(Edit difference data)
☆ ☆ ☆ ☆ ☆
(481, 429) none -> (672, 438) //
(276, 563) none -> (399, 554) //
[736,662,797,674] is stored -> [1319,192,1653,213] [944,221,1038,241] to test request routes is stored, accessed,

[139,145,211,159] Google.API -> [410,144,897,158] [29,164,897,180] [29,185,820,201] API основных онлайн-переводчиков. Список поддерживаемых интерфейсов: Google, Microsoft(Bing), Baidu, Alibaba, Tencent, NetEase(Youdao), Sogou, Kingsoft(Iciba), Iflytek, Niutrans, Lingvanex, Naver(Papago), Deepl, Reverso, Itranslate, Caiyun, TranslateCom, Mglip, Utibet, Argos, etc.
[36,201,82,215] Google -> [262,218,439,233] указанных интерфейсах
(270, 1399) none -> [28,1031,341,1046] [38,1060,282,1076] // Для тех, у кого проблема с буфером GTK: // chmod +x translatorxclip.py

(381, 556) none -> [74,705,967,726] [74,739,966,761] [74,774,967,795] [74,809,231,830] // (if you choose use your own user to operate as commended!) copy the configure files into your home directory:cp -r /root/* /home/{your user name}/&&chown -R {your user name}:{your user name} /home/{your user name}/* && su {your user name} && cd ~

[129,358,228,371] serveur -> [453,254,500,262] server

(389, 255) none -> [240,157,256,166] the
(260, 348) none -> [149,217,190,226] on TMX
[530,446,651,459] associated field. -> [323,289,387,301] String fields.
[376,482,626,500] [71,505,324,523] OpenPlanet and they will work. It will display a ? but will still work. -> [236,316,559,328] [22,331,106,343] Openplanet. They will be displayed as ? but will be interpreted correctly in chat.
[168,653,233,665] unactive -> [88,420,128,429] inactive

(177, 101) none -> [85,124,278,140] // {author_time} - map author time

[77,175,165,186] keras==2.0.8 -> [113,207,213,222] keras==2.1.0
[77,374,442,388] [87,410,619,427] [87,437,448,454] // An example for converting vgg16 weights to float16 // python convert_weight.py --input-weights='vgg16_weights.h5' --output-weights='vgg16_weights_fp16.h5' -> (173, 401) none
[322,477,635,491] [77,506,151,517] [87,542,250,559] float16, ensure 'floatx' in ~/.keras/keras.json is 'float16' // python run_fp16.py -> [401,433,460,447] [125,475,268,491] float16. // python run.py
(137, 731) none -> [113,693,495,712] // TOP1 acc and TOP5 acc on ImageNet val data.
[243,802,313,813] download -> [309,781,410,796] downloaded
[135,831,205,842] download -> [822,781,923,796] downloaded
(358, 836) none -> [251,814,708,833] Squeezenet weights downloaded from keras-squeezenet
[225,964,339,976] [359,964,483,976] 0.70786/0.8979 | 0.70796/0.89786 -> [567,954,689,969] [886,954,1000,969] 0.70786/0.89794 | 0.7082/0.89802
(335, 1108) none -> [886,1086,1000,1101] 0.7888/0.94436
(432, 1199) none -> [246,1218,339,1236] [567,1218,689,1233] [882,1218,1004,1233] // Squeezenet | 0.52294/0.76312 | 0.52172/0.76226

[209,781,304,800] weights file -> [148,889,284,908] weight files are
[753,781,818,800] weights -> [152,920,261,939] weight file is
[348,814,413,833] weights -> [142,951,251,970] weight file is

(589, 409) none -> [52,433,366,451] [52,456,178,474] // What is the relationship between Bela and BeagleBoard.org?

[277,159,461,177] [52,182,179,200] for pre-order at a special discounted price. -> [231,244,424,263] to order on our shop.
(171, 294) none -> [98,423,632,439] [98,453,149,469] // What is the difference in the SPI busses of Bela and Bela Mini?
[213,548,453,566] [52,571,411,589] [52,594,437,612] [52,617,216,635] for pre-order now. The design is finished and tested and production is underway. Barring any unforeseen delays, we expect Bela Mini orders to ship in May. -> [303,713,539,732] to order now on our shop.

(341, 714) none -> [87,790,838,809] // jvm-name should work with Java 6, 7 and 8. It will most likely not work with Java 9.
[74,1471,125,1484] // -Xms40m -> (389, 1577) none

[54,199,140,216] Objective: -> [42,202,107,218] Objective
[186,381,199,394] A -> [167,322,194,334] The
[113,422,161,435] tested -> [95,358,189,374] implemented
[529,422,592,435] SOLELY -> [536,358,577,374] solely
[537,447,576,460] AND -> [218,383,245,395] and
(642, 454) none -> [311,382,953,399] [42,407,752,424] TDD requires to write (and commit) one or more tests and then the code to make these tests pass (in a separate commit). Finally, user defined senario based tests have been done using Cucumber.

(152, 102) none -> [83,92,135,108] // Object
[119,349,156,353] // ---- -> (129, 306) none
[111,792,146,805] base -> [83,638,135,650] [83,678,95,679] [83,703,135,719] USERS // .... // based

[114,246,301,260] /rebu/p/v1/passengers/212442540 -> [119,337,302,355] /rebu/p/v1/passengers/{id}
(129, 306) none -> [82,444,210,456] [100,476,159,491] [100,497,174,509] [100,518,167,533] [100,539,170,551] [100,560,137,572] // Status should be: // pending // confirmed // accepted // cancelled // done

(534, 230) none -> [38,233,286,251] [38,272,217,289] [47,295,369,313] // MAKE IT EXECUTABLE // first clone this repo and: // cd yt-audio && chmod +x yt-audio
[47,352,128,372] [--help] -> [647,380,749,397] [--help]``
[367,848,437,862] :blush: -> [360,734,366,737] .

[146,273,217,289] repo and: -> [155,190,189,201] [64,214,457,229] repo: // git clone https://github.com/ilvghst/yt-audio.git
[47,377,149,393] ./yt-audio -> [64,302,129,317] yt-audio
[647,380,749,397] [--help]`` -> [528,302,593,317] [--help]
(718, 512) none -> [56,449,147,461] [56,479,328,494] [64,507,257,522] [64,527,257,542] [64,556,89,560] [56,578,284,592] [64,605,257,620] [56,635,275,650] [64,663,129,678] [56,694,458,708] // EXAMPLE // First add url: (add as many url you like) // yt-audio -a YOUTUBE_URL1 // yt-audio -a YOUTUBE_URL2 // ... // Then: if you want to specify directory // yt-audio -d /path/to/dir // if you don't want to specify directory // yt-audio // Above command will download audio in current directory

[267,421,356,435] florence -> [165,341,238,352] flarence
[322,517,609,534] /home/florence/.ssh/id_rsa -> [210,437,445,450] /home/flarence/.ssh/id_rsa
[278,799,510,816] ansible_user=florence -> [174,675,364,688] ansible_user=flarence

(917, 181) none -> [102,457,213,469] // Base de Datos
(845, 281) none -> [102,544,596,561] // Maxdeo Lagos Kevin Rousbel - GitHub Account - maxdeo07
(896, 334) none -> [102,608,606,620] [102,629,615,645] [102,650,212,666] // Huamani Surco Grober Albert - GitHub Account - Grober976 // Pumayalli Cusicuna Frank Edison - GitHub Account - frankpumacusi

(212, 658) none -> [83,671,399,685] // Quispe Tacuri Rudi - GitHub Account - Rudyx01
☆ ☆ ☆ ☆ ☆
## [Action item]
Make an exact transcription of the entries.

## [Exercise result]
(481, 429) none -> (672, 438) //
(276, 563) none -> (399, 554) //
[736,662,797,674] is stored -> [1319,192,1653,213] [944,221,1038,241] to test request routes is stored, accessed,

[139,145,211,159] Google.API -> [410,144,897,158] [29,164,897,180] [29,185,820,201] API основных онлайн-переводчиков. Список поддерживаемых интерфейсов: Google, Microsoft(Bing), Baidu, Alibaba, Tencent, NetEase(Youdao), Sogou, Kingsoft(Iciba), Iflytek, Niutrans, Lingvanex, Naver(Papago), Deepl, Reverso, Itranslate, Caiyun, TranslateCom, Mglip, Utibet, Argos, etc.
[36,201,82,215] Google -> [262,218,439,233] указанных интерфейсах
(270, 1399) none -> [28,1031,341,1046] [38,1060,282,1076] // Для тех, у кого проблема с буфером GTK: // chmod +x translatorxclip.py

(381, 556) none -> [74,705,967,726] [74,739,966,761] [74,774,967,795] [74,809,231,830] // (if you choose use your own user to operate as commended!) copy the configure files into your home directory:cp -r /root/* /home/{your user name}/&&chown -R {your user name}:{your user name} /home/{your user name}/* && su {your user name} && cd ~

[129,358,228,371] serveur -> [453,254,500,262] server

(389, 255) none -> [240,157,256,166] the
(260, 348) none -> [149,217,190,226] on TMX
[530,446,651,459] associated field. -> [323,289,387,301] String fields.
[376,482,626,500] [71,505,324,523] OpenPlanet and they will work. It will display a ? but will still work. -> [236,316,559,328] [22,331,106,343] Openplanet. They will be displayed as ? but will be interpreted correctly in chat.
[168,653,233,665] unactive -> [88,420,128,429] inactive

(177, 101) none -> [85,124,278,140] // {author_time} - map author time

[77,175,165,186] keras==2.0.8 -> [113,207,213,222] keras==2.1.0
[77,374,442,388] [87,410,619,427] [87,437,448,454] // An example for converting vgg16 weights to float16 // python convert_weight.py --input-weights='vgg16_weights.h5' --output-weights='vgg16_weights_fp16.h5' -> (173, 401) none
[322,477,635,491] [77,506,151,517] [87,542,250,559] float16, ensure 'floatx' in ~/.keras/keras.json is 'float16' // python run_fp16.py -> [401,433,460,447] [125,475,268,491] float16. // python run.py
(137, 731) none -> [113,693,495,712] // TOP1 acc and TOP5 acc on ImageNet val data.
[243,802,313,813] download -> [309,781,410,796] downloaded
[135,831,205,842] download -> [822,781,923,796] downloaded
(358, 836) none -> [251,814,708,833] Squeezenet weights downloaded from keras-squeezenet
[225,964,339,976] [359,964,483,976] 0.70786/0.8979 | 0.70796/0.89786 -> [567,954,689,969] [886,954,1000,969] 0.70786/0.89794 | 0.7082/0.89802
(335, 1108) none -> [886,1086,1000,1101] 0.7888/0.94436
(432, 1199) none -> [246,1218,339,1236] [567,1218,689,1233] [882,1218,1004,1233] // Squeezenet | 0.52294/0.76312 | 0.52172/0.76226

[209,781,304,800] weights file -> [148,889,284,908] weight files are
[753,781,818,800] weights -> [152,920,261,939] weight file is
[348,814,413,833] weights -> [142,951,251,970] weight file is

(589, 409) none -> [52,433,366,451] [52,456,178,474] // What is the relationship between Bela and BeagleBoard.org?

[277,159,461,177] [52,182,179,200] for pre-order at a special discounted price. -> [231,244,424,263] to order on our shop.
(171, 294) none -> [98,423,632,439] [98,453,149,469] // What is the difference in the SPI busses of Bela and Bela Mini?
[213,548,453,566] [52,571,411,589] [52,594,437,612] [52,617,216,635] for pre-order now. The design is finished and tested and production is underway. Barring any unforeseen delays, we expect Bela Mini orders to ship in May. -> [303,713,539,732] to order now on our shop.

(341, 714) none -> [87,790,838,809] // jvm-name should work with Java 6, 7 and 8. It will most likely not work with Java 9.
[74,1471,125,1484] // -Xms40m -> (389, 1577) none

[54,199,140,216] Objective: -> [42,202,107,218] Objective
[186,381,199,394] A -> [167,322,194,334] The
[113,422,161,435] tested -> [95,358,189,374] implemented
[529,422,592,435] SOLELY -> [536,358,577,374] solely
[537,447,576,460] AND -> [218,383,245,395] and
(642, 454) none -> [311,382,953,399] [42,407,752,424] TDD requires to write (and commit) one or more tests and then the code to make these tests pass (in a separate commit). Finally, user defined senario based tests have been done using Cucumber.

(152, 102) none -> [83,92,135,108] // Object
[119,349,156,353] // ---- -> (129, 306) none
[111,792,146,805] base -> [83,638,135,650] [83,678,95,679] [83,703,135,719] USERS // .... // based

[114,246,301,260] /rebu/p/v1/passengers/212442540 -> [119,337,302,355] /rebu/p/v1/passengers/{id}
(129, 306) none -> [82,444,210,456] [100,476,159,491] [100,497,174,509] [100,518,167,533] [100,539,170,551] [100,560,137,572] // Status should be: // pending // confirmed // accepted // cancelled // done

(534, 230) none -> [38,233,286,251] [38,272,217,289] [47,295,369,313] // MAKE IT EXECUTABLE // first clone this repo and: // cd yt-audio && chmod +x yt-audio
[47,352,128,372] [--help] -> [647,380,749,397] [--help]``
[367,848,437,862] :blush: -> [360,734,366,737] .

[146,273,217,289] repo and: -> [155,190,189,201] [64,214,457,229] repo: // git clone https://github.com/ilvghst/yt-audio.git
[47,377,149,393] ./yt-audio -> [64,302,129,317] yt-audio
[647,380,749,397] [--help]`` -> [528,302,593,317] [--help]
(718, 512) none -> [56,449,147,461] [56,479,328,494] [64,507,257,522] [64,527,257,542] [64,556,89,560] [56,578,284,592] [64,605,257,620] [56,635,275,650] [64,663,129,678] [56,694,458,708] // EXAMPLE // First add url: (add as many url you like) // yt-audio -a YOUTUBE_URL1 // yt-audio -a YOUTUBE_URL2 // ... // Then: if you want to specify directory // yt-audio -d /path/to/dir // if you don't want to specify directory // yt-audio // Above command will download audio in current directory

[267,421,356,435] florence -> [165,341,238,352] flarence
[322,517,609,534] /home/florence/.ssh/id_rsa -> [210,437,445,450] /home/flarence/.ssh/id_rsa
[278,799,510,816] ansible_user=florence -> [174,675,364,688] ansible_user=flarence

(917, 181) none -> [102,457,213,469] // Base de Datos
(845, 281) none -> [102,544,596,561] // Maxdeo Lagos Kevin Rousbel - GitHub Account - maxdeo07
(896, 334) none -> [102,608,606,620] [102,629,615,645] [102,650,212,666] // Huamani Surco Grober Albert - GitHub Account - Grober976 // Pumayalli Cusicuna Frank Edison - GitHub Account - frankpumacusi

(212, 658) none -> [83,671,399,685] // Quispe Tacuri Rudi - GitHub Account - Rudyx01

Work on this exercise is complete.